*Düzenlendi*
Sabah uzun zamandır yaşamadım bir uyandırma klasiğiyle uyandım. Tahmin edin ne oldu? Evet çok seçenek var. Durun o zaman ben söyleyeyim. Ashley beni tekmeleyerek yataktan attı. Yok, yok asıl sorun bu değil asıl sorun tekmeledikten sonra üzerime buz gibi su dökmesi.
"Köpek!!" dedim tıslama ve bağırma arasındaki bir tonla. Bu sırada kafamı kaldırıp ona bakmıştım. Haince sırıttı ve hakaretimi görmezden gelerek, sanki iyi bir şey demişim gibi konuştu.
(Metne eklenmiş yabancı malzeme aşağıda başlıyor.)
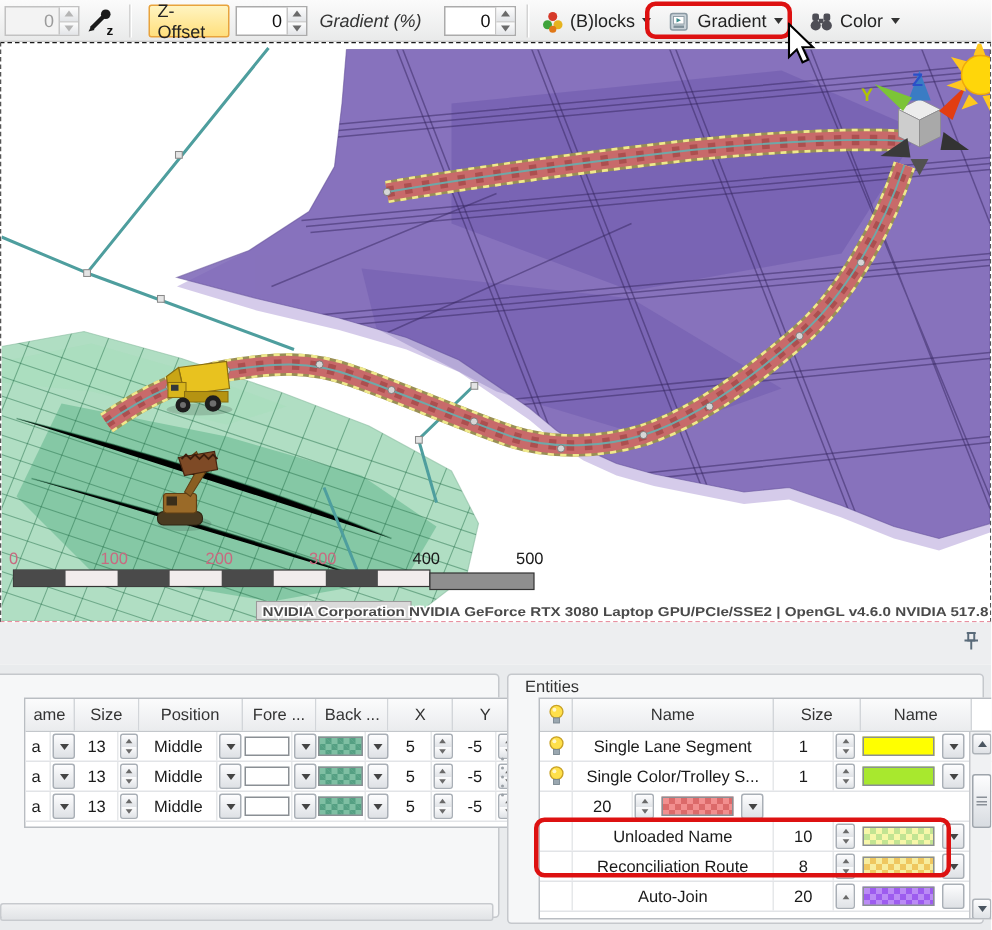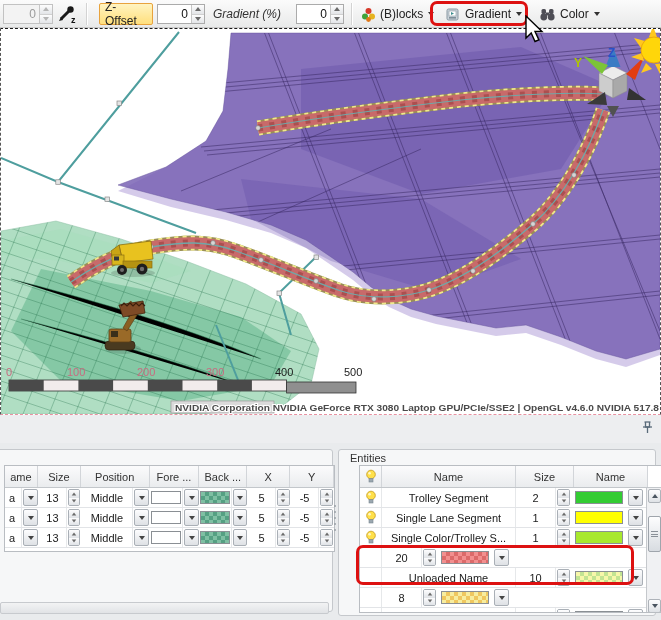--- a/index.html
+++ b/index.html
@@ -342,7 +342,7 @@
   <div class="panels">
 
     <div class="groupbox" style="left:-12px;top:6px;width:345px;height:163px;"></div>
-    <div class="grid" style="left:4px;top:22px;width:331px;height:87px;">
+    <div class="grid" style="left:16px;top:22px;width:331px;height:87px;">
       <div class="ghead">
         <div class="gc" style="width:33px">ame</div>
         <div class="gc" style="width:43px">Size</div>

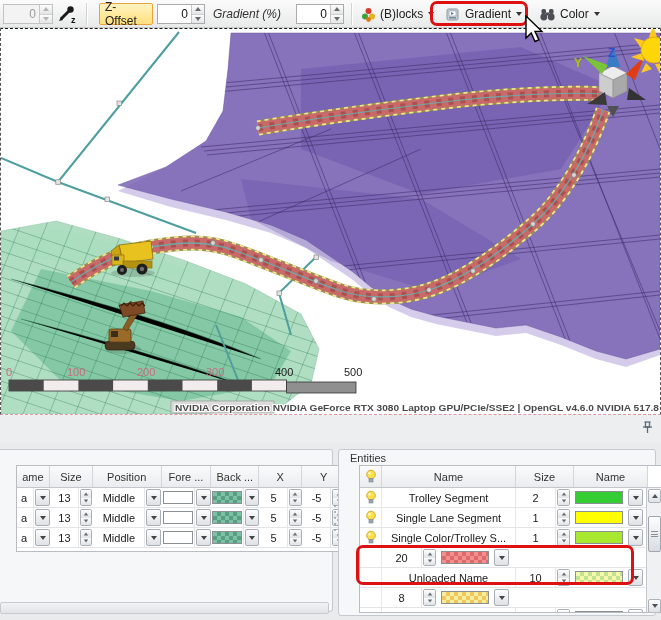--- a/index.html
+++ b/index.html
@@ -534,8 +534,8 @@
               <rect x="4" y="9.6" width="4" height="3.4" fill="#9AA7B0" stroke="#7A8790" stroke-width="0.6"></rect>
             </svg>
           </div>
-        <div class="gc" style="width:134px">Trolley Segment</div>
-        <div class="gc" style="width:40px">2</div>
+        <div class="gc" style="width:134px">Single Lane Segment</div>
+        <div class="gc" style="width:40px">1</div>
           <div class="spin2">
             <span>
               <i class="tri-up"></i>
@@ -545,7 +545,7 @@
             </span>
           </div>
         <div class="gc" style="width:56px;border-right:none">
-            <span class="swatch pat" style="width: 48px; --c1: #33CC33; --c2: #33CC33;"></span>
+            <span class="swatch pat" style="width: 48px; --c1: #FFFF00; --c2: #FFFF00;"></span>
           </div>
         <div class="ddbtn">
             <i class="tri-dn"></i>
@@ -559,31 +559,6 @@
               <rect x="4" y="9.6" width="4" height="3.4" fill="#9AA7B0" stroke="#7A8790" stroke-width="0.6"></rect>
             </svg>
           </div>
-        <div class="gc" style="width:134px">Single Lane Segment</div>
-        <div class="gc" style="width:40px">1</div>
-          <div class="spin2">
-            <span>
-              <i class="tri-up"></i>
-            </span>
-            <span>
-              <i class="tri-dn"></i>
-            </span>
-          </div>
-        <div class="gc" style="width:56px;border-right:none">
-            <span class="swatch pat" style="width: 48px; --c1: #FFFF00; --c2: #FFFF00;"></span>
-          </div>
-        <div class="ddbtn">
-            <i class="tri-dn"></i>
-          </div>
-      </div>
-      <div class="grow">
-        <div class="bulbcell">
-            <svg width="12" height="15">
-              <circle cx="6" cy="5.5" r="4.3" fill="#FFE04A" stroke="#C9A227" stroke-width="0.9"></circle>
-              <circle cx="4.6" cy="4.2" r="1.3" fill="#FFF6C9"></circle>
-              <rect x="4" y="9.6" width="4" height="3.4" fill="#9AA7B0" stroke="#7A8790" stroke-width="0.6"></rect>
-            </svg>
-          </div>
         <div class="gc" style="width:134px">Single Color/Trolley S...</div>
         <div class="gc" style="width:40px">1</div>
           <div class="spin2">

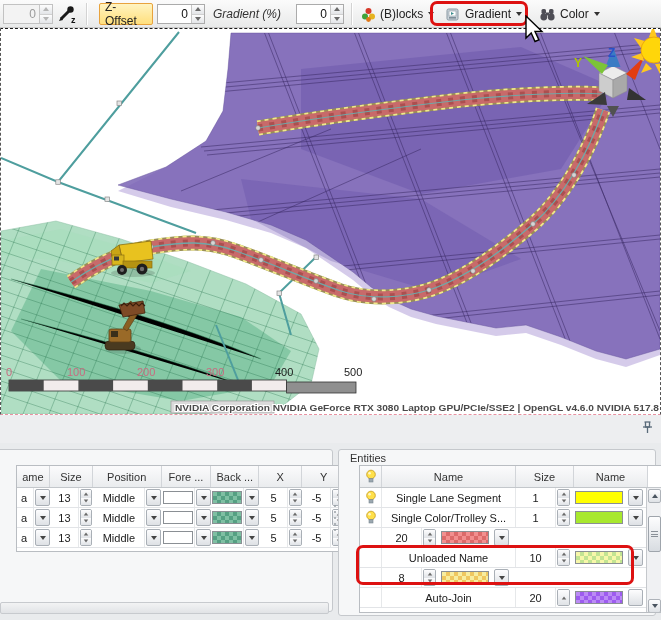--- a/index.html
+++ b/index.html
@@ -615,6 +615,7 @@
       </div>
       <div class="grow">
         <div class="bulbcell"></div>
+        <div class="gc" style="width:134px">Reconciliation Route</div>
         <div class="gc" style="width:40px">8</div>
           <div class="spin2">
             <span>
" Ben de seni seviyorum, canım" dedi. Sonra ciddileşerek devam etti. " Kalk ve giyin. Seninle uğraşamam. Tyler buraya gelecek. Benimle konuşmak istediğini söyledi." Dedi ardından saçını yapmaya gitti. Biliyorum ki ona olan sevgisini çok belli etmese de onu gerçekten seviyor. Çok seviyor.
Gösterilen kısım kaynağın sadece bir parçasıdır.